▶ **INSTRUCTIONS TO FOLLOW**: From the data below, retype exactly the lines starting with the one that contains "row order: none" and ending with the one that contains "Saskatchewan | 2024", both included.

▶ **Before-and-after change records**:

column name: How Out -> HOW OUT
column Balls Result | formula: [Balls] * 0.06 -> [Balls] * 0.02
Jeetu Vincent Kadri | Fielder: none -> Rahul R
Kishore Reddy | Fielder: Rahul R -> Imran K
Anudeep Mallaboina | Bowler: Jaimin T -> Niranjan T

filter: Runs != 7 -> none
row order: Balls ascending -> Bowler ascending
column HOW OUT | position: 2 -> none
==
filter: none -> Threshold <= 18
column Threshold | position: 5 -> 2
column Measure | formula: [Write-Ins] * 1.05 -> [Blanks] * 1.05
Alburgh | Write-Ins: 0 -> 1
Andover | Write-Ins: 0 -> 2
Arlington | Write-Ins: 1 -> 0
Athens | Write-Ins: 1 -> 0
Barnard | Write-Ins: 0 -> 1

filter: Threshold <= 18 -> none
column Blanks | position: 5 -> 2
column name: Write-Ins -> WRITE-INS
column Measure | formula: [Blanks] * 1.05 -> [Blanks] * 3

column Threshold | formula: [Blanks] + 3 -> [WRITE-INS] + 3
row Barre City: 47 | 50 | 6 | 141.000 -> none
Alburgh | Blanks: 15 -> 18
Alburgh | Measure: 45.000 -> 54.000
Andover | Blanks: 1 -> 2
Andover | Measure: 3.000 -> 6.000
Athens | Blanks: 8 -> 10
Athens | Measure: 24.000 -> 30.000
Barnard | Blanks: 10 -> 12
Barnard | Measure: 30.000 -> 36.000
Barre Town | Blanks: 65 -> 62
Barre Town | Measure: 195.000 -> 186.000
---
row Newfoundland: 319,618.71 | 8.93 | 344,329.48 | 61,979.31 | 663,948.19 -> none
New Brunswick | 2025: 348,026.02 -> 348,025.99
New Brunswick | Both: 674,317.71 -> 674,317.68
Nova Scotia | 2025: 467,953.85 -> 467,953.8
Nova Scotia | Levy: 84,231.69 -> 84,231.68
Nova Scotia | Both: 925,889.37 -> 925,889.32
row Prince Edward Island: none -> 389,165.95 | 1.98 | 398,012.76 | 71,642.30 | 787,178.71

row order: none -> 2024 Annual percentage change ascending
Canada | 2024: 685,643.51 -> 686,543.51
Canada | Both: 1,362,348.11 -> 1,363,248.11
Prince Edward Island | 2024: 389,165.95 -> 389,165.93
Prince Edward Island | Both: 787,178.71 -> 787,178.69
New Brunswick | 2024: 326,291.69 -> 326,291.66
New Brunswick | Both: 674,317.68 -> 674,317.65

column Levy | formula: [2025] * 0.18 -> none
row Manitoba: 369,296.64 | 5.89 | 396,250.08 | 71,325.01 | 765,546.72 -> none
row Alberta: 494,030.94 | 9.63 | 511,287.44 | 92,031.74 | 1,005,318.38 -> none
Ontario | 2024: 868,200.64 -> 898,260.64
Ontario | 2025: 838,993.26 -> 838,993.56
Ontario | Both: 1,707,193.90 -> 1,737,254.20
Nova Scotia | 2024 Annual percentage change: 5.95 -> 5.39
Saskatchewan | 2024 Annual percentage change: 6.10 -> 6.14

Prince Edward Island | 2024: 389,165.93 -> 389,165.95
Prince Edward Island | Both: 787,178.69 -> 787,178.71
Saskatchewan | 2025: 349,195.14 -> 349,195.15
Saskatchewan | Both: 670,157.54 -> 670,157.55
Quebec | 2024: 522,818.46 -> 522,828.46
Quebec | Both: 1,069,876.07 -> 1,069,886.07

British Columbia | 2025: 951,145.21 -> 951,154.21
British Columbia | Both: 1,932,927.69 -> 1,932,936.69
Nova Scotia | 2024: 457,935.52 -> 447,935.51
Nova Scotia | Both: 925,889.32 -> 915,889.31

▶ **SOLUTION TO THIS TASK**:
row order: none -> 2024 Annual percentage change ascending
Canada | 2024: 685,643.51 -> 686,543.51
Canada | Both: 1,362,348.11 -> 1,363,248.11
Prince Edward Island | 2024: 389,165.95 -> 389,165.93
Prince Edward Island | Both: 787,178.71 -> 787,178.69
New Brunswick | 2024: 326,291.69 -> 326,291.66
New Brunswick | Both: 674,317.68 -> 674,317.65

column Levy | formula: [2025] * 0.18 -> none
row Manitoba: 369,296.64 | 5.89 | 396,250.08 | 71,325.01 | 765,546.72 -> none
row Alberta: 494,030.94 | 9.63 | 511,287.44 | 92,031.74 | 1,005,318.38 -> none
Ontario | 2024: 868,200.64 -> 898,260.64
Ontario | 2025: 838,993.26 -> 838,993.56
Ontario | Both: 1,707,193.90 -> 1,737,254.20
Nova Scotia | 2024 Annual percentage change: 5.95 -> 5.39
Saskatchewan | 2024 Annual percentage change: 6.10 -> 6.14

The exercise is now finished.